Segment Start: Input
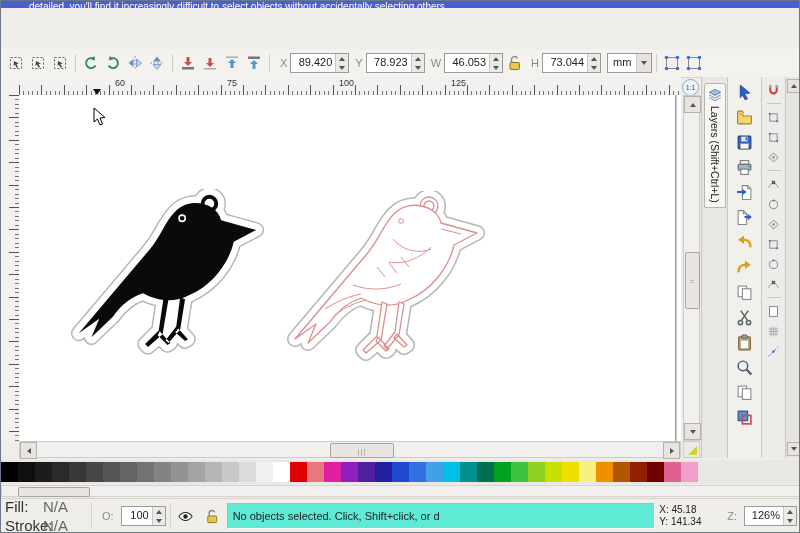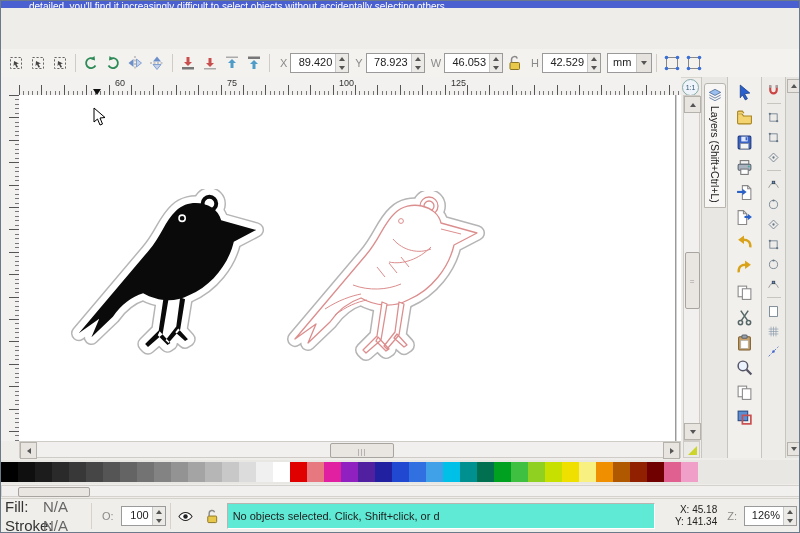--- a/index.html
+++ b/index.html
@@ -395,7 +395,7 @@
       </span>
     <span class="spin-label">H</span>
     <span class="spinbox">
-      <span class="val">42.529</span>
+      <span class="val">73.044</span>
       <span class="spin-arrows">
           <i>
             <b class="tri-up"></b>

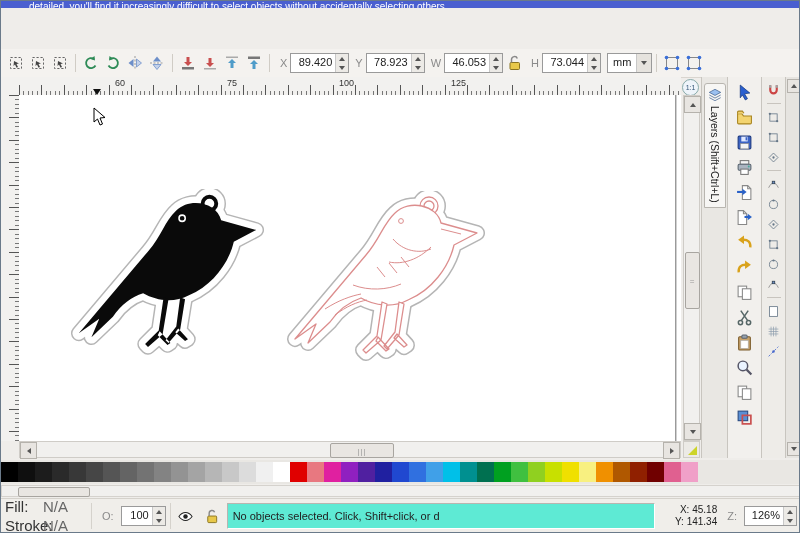--- a/index.html
+++ b/index.html
@@ -103,7 +103,7 @@
   .status-sep{width:1px;height:26px;background:#d5d2cc;}
   .msg-panel{flex:1;height:24px;border:1px solid;border-color:#b8b5b0 #fff #fff #b8b5b0;background:#5eead4;
     display:flex;align-items:center;padding:0 5px;white-space:nowrap;overflow:hidden;}
-  .xy-block{font-size:10px;text-align:right;line-height:12px;color:#222;min-width:58px;}
+  .xy-block{font-size:10px;text-align:left;line-height:12px;color:#222;min-width:58px;}
   .layer-select{display:flex;width:196px;height:20px;background:#fff;border:1px solid #8a8a8a;align-items:stretch;overflow:hidden;}
   .layer-select .val{flex:1;font-size:10.5px;padding:3px 4px;white-space:nowrap;overflow:hidden;}
   .icon14 svg{width:15px;height:15px;}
Segment End: Input
- **Task goal**: Repeat every entry above exactly; images stay out of the copy.

- **Response**:
--- a/index.html
+++ b/index.html
@@ -395,7 +395,7 @@
       </span>
     <span class="spin-label">H</span>
     <span class="spinbox">
-      <span class="val">42.529</span>
+      <span class="val">73.044</span>
       <span class="spin-arrows">
           <i>
             <b class="tri-up"></b>

--- a/index.html
+++ b/index.html
@@ -103,7 +103,7 @@
   .status-sep{width:1px;height:26px;background:#d5d2cc;}
   .msg-panel{flex:1;height:24px;border:1px solid;border-color:#b8b5b0 #fff #fff #b8b5b0;background:#5eead4;
     display:flex;align-items:center;padding:0 5px;white-space:nowrap;overflow:hidden;}
-  .xy-block{font-size:10px;text-align:right;line-height:12px;color:#222;min-width:58px;}
+  .xy-block{font-size:10px;text-align:left;line-height:12px;color:#222;min-width:58px;}
   .layer-select{display:flex;width:196px;height:20px;background:#fff;border:1px solid #8a8a8a;align-items:stretch;overflow:hidden;}
   .layer-select .val{flex:1;font-size:10.5px;padding:3px 4px;white-space:nowrap;overflow:hidden;}
   .icon14 svg{width:15px;height:15px;}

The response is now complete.